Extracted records
[Start of Attachment]

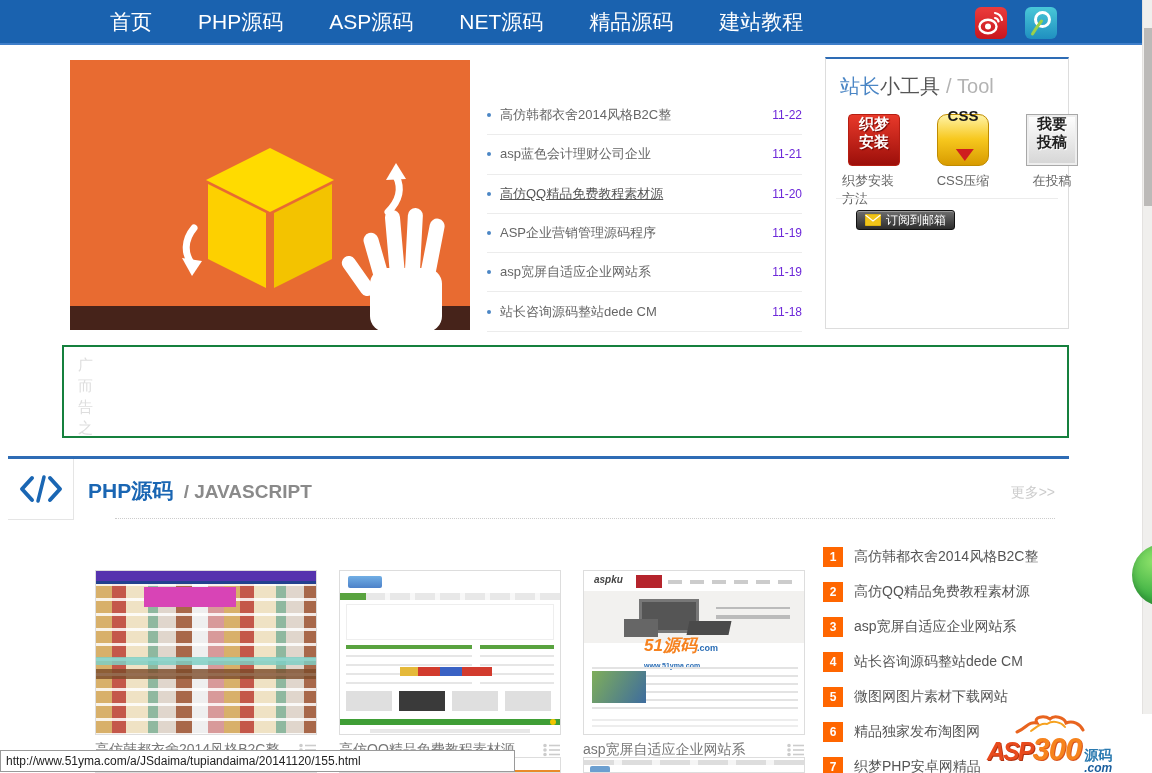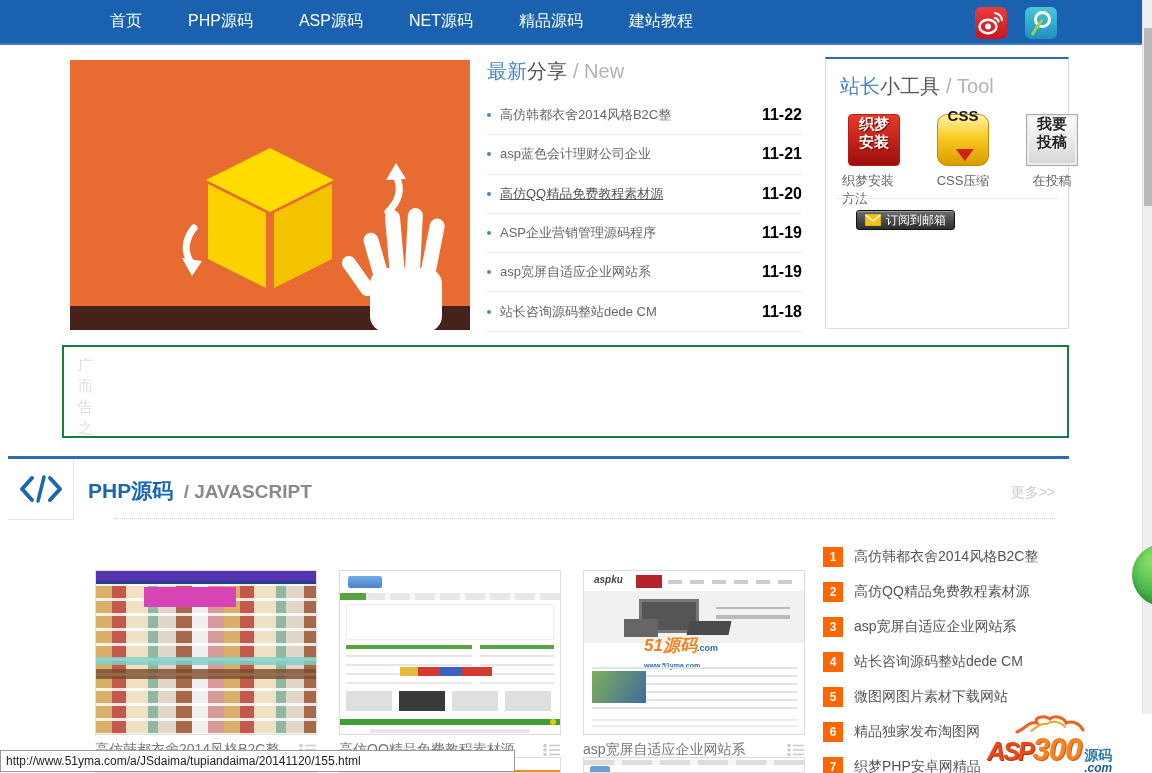--- a/index.html
+++ b/index.html
@@ -4,21 +4,21 @@
 <style>
   * { margin:0; padding:0; box-sizing:border-box; }
   html,body { background:#fff; }
   body { font-family:"Liberation Sans","DejaVu Sans",sans-serif; }
   #page { position:relative; width:1152px; height:773px; background:#fff; overflow:hidden; }
 
   
   .nav { position:absolute; left:0; top:0; width:1142px; height:45px;
          background:#1a62af; border-bottom:2px solid #3e7ec9; display:flex; align-items:center; }
   .nav-items { display:flex; gap:46px; padding-left:110px; }
-  .nav-item { color:#fff; font-size:16px; cursor:pointer; white-space:nowrap; }
+  .nav-item { color:#fff; font-size:21px; cursor:pointer; white-space:nowrap; }
   .soc { position:absolute; top:7px; width:32px; height:32px; border-radius:6px; cursor:pointer; }
   .soc-weibo { left:975px; background:linear-gradient(#ec3c3c,#c8161d); }
   .soc-tqq  { left:1025px; background:linear-gradient(#49c8d8,#1f8fc0); }
   .soc svg { position:absolute; left:0; top:0; }
 
   
   .scrollbar { position:absolute; left:1142px; top:0; width:10px; height:773px; background:#f0efed; border-left:1px solid #e4e2e0; }
   .scroll-thumb { position:absolute; left:1px; top:28px; width:8px; height:178px; background:#bcbab8; }
 
   
@@ -29,21 +29,21 @@
   .new-panel { position:absolute; left:487px; top:58px; width:315px; height:272px; }
   .panel-title { font-size:20px; white-space:nowrap; }
   .pt-hl { color:#4b86c5; }
   .pt-rest { color:#555; }
   .pt-en { color:#b3b3b3; margin-left:6px; }
   .new-list { position:absolute; left:0; top:38px; width:315px; }
   .new-row { height:39.3px; display:flex; align-items:center; border-bottom:1px solid #ececec; }
   .dot { width:4px; height:4px; border-radius:50%; background:#4b86c5; margin-right:9px; flex:0 0 auto; }
   .new-link { color:#666; font-size:13px; text-decoration:none; cursor:pointer; }
   .new-link.hovered { text-decoration:underline; color:#555; }
-  .new-date { margin-left:auto; color:#000000; font-size:16px;font-weight:bold; }
+  .new-date { margin-left:auto; color:#6d28d9; font-size:12px; }
 
   
   .tool-panel { position:absolute; left:825px; top:57px; width:244px; height:272px; background:#fff;
                 border:1px solid #ddd; border-top:2px solid #2e6cb5; }
   .tool-title { position:absolute; left:14px; top:14px; }
   .tools { position:absolute; left:16px; top:55px; display:flex; gap:25px; }
   .tool { width:64px; display:flex; flex-direction:column; align-items:center; cursor:pointer; }
   .tool-ico { width:52px; height:52px; display:flex; flex-direction:column; align-items:center; justify-content:flex-start; line-height:18px; }
   .ico-dede { background:linear-gradient(#e8392a,#9c0f0a); border-radius:4px; color:#fff; font-weight:bold; font-size:15px;
               text-shadow:1px 1px 1px #6d0400; border:1px solid #b61e12; }
@@ -226,23 +226,20 @@
         <rect x="336" y="148" width="15" height="86" rx="7.5" transform="rotate(3 343 191)"></rect>
         <rect x="354" y="158" width="15" height="74" rx="7.5" transform="rotate(11 361 195)"></rect>
         <rect x="281" y="193" width="14" height="46" rx="7" transform="rotate(-35 288 216)"></rect>
         <rect x="300" y="208" width="72" height="64" rx="16"></rect>
         <rect x="312" y="246" width="52" height="24"></rect>
       </g>
     </svg>
   </div>
 
   <div class="new-panel">
-    <div class="panel-title">
-      <span class="pt-hl">最新</span><span class="pt-rest">分享</span><span class="pt-en">/ New</span>
-    </div>
     <div class="new-list">
       <div class="new-row">
         <span class="dot"></span>
         <a class="new-link">高仿韩都衣舍2014风格B2C整</a>
         <span class="new-date">11-22</span>
       </div>
       <div class="new-row">
         <span class="dot"></span>
         <a class="new-link">asp蓝色会计理财公司企业</a>
         <span class="new-date">11-21</span>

[End of Attachment]

→ **WORK INSTRUCTION**: Nothing but the lines from the start of the records above through the line with "background:#1a62af; border-bottom:2px solid" should be retyped, each exactly as written; leave out all pictures.

→ **EXERCISE RESPONSE**:
--- a/index.html
+++ b/index.html
@@ -4,21 +4,21 @@
 <style>
   * { margin:0; padding:0; box-sizing:border-box; }
   html,body { background:#fff; }
   body { font-family:"Liberation Sans","DejaVu Sans",sans-serif; }
   #page { position:relative; width:1152px; height:773px; background:#fff; overflow:hidden; }
 
   
   .nav { position:absolute; left:0; top:0; width:1142px; height:45px;
          background:#1a62af; border-bottom:2px solid #3e7ec9; display:flex; align-items:center; }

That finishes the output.